Thermal responses of an emerging temperate mosquito reshape arboviral transmission risk
Thermal responses of an emerging temperate mosquito reshape arboviral transmission risk
Bahrami, R.; Da Re, D.; Khorramnejad, A.; Gingell, D. D.; Brustolin, M.; Müller, R.; Damiani, C.; Bonizzoni, M.; Mancini, M. V.
AbstractGlobal warming is known to increase arboviral disease risk by enabling the expansion of tropical vectors such as Aedes aegypti and Aedes albopictus. However, whether climate-driven shifts in seasonal dynamics within temperate regions, such as warmer springs and shorter winters, create thermal settings favourable for additional vectors, which can reshape disease risk maps, is poorly understood. To answer this question, we used the invasive temperate mosquito species Aedes koreicus and tested its thermal developmental resilience, along with its vector competence for dengue and chikungunya viruses.
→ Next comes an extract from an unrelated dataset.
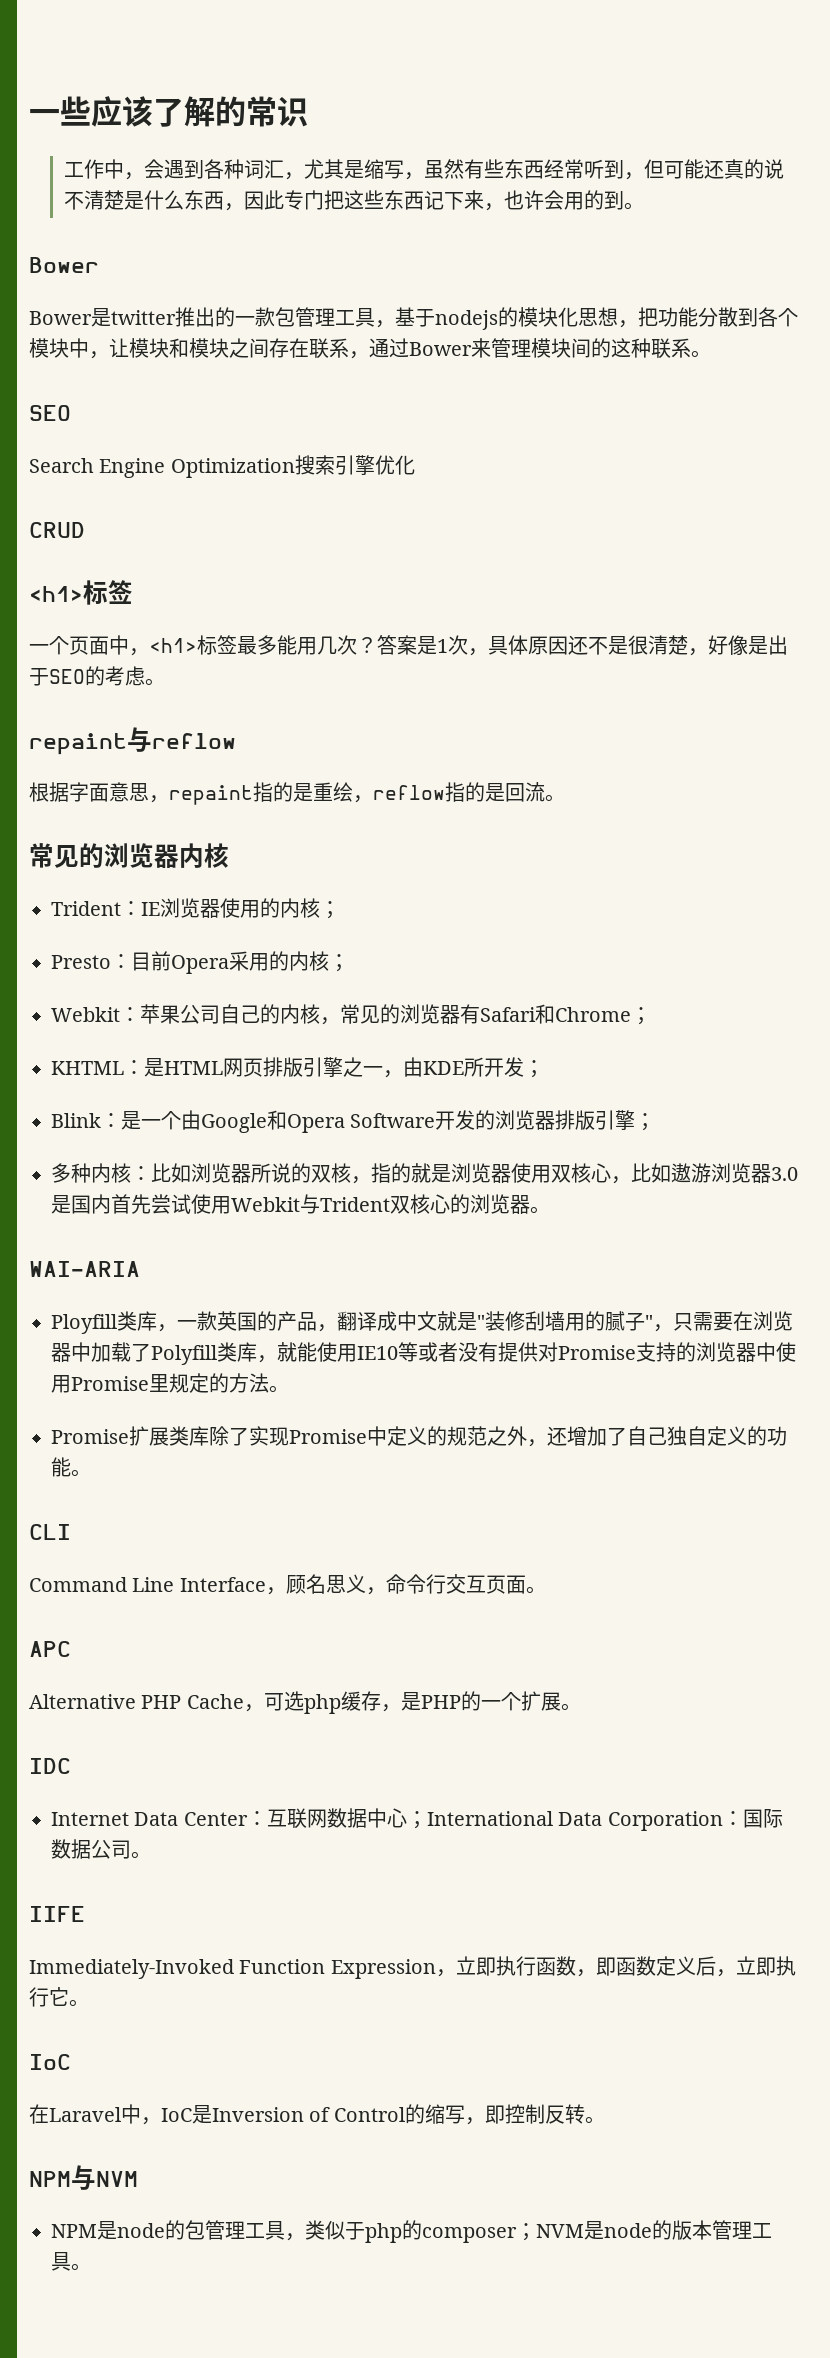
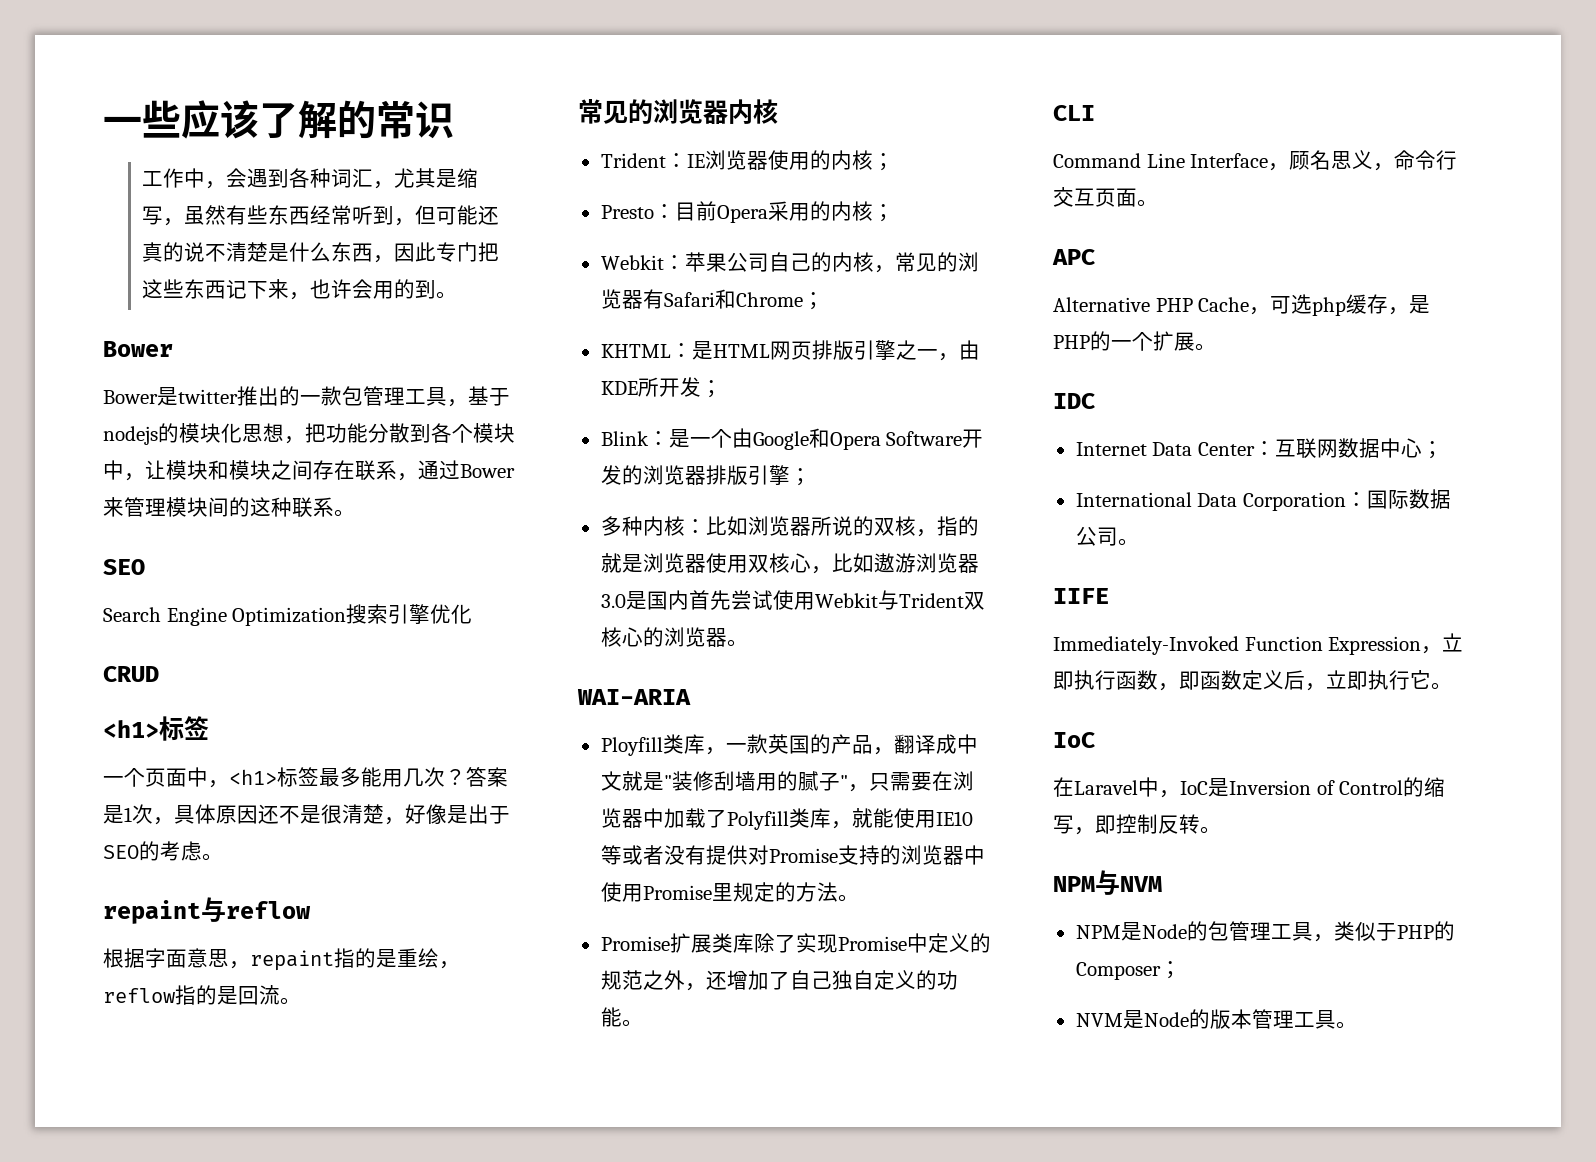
(427, 1820) none -> (1443, 450) //
[117,2223,165,2238] node -> [1141,924,1187,939] Node
[365,2220,652,2243] php的composer；NVM是node -> [1396,921,1455,941] [1075,961,1181,980] [1075,1010,1189,1029] PHP的Composer； // NVM是Node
We observed significant phenotypic variation in thermal tolerance across life stages, which translates into distinct thermal performance curves for life-history traits, ultimately shaping overall mosquito fitness. We further found that temperature effects are virus-specific, with differential impacts on infection and transmission between dengue and chikungunya viruses. These stage- and pathogen-specific responses generate carry-over effects across life stages, indicating that thermal responses may be constrained by life-history trade-offs rather than be defined by a single thermal optimum. Our results highlight the need to move beyond static, species-based risk assessments toward mechanistic frameworks that integrate thermal biology across life stages and vector-pathogen systems. As climate change increasingly reshapes seasonal structure rather than simply elevating mean temperatures, cold-adapted and temperate vectors such as Ae. koreicus, provide critical model systems to understand how transmission risk emerges outside mosquito classical thermal optima, calling for a broader paradigm shift in how global change and vector-borne disease risk are conceptualised.